Sans connexion pendant plusieurs semaines, nous avons échappé au dérapage raciste de ces derniers mois. Ainsi la xénophobie entretenue par les Jeux Olympiques se résume à cette simple phrase, de même nous n'avons entendu aucun détail des délires extrême-droitistes et va-t-en-guerre des uns et des autres. Est-ce bien nécessaire de se formaliser encore devant l'absurdité de l'espèce humaine, surtout lorsque l'on est plongé en pleine nature, avec les étoiles au-dessus de la tête et ce qui reste de neiges éternelles devant les yeux ? En revenant à Paris nous avons vécu un fondu lent vers un quotidien moins coloré, mais nous étions contents de retrouver les amis. Nous les avons d'ailleurs invités à nous donner un coup de main samedi pour rentrer le bois pour l'hiver !
La veille de notre retour, je m'étais pourtant déjà heurté à la stupidité et à l'hypocrisie de nos dirigeants. Nous étions descendus à Luchon pour un dernier marché, provision de produits frais à rapporter à Paris, quand au détour d'une rue je suis tombé sur un parpaing en béton la barrant complètement. À l'occasion de la Fête des fleurs, de petits plaisantins avaient peut-être trouvé spirituel de faire une alerte à la bombe ou alors les maires se prémunissent d'accusations de négligence face aux menaces supposées de Daech. Tout au fond, perpendiculaires, les allées d'Étigny verraient bientôt passer les chars fleuris, surveillés par des centaines de gendarmes ! Le sentiment d'insécurité est ainsi bien entretenu par les pouvoirs publics. Pour Daech, cette menace est de bonne publicité, même en pleine débâcle. Pour le gouvernement, ces prétendues précautions camouflent ses agissements honteux, en particulier la Loi Travail dont on n'a pas fini de parler pour autant. En plus de servir les financiers et les riches qui les guident, ces élus sont vraiment nuls. Ils n'empêcheront pas des débiles d'exprimer leur misère mortifère, ni la population de se soulever quand la coupe sera pleine.

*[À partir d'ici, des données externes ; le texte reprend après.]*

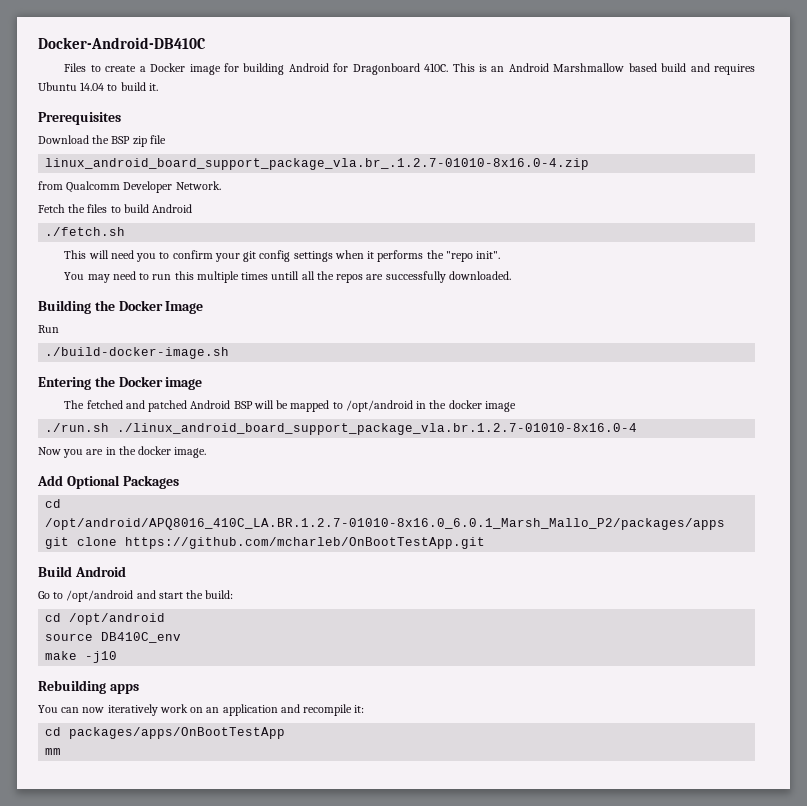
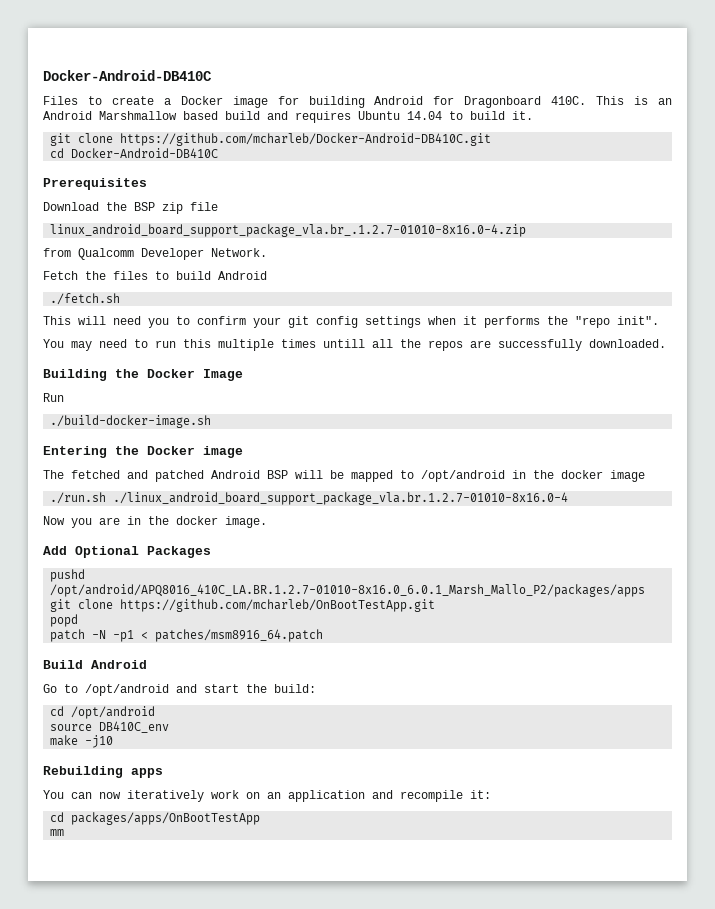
(158, 87) none -> [50,133,492,146] [50,148,219,158] // git clone https://github.com/mcharleb/Docker-Android-DB410C.git // cd Docker-Android-DB410C
[45,499,62,508] cd -> [50,569,86,582] pushd
(486, 543) none -> [50,614,79,627] [50,629,324,642] // popd // patch -N -p1 < patches/msm8916_64.patch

Jean m'envoie le lien vers un film qui n'explique pas grand chose des raisons du pouvoir d'envoyer ses flics, mais qui, dans sa première partie, en montre la brutalité et les provocations. Dans la seconde, Alors c'est qui les casseurs ?, en revenant sur les évènements du printemps, soulève la question de la violence révolutionnaire des Black Blocs. Ils s'expliquent, mais il manque une véritable analyse des conséquences politiques et sociales de leurs actions. À l'image des films français de fiction bien pensants, il ne convaincra que ceux qui le sont déjà, et laissera les autres dans leurs propres convictions. Il dure tout de même trente-six minutes. Tout reste à inventer.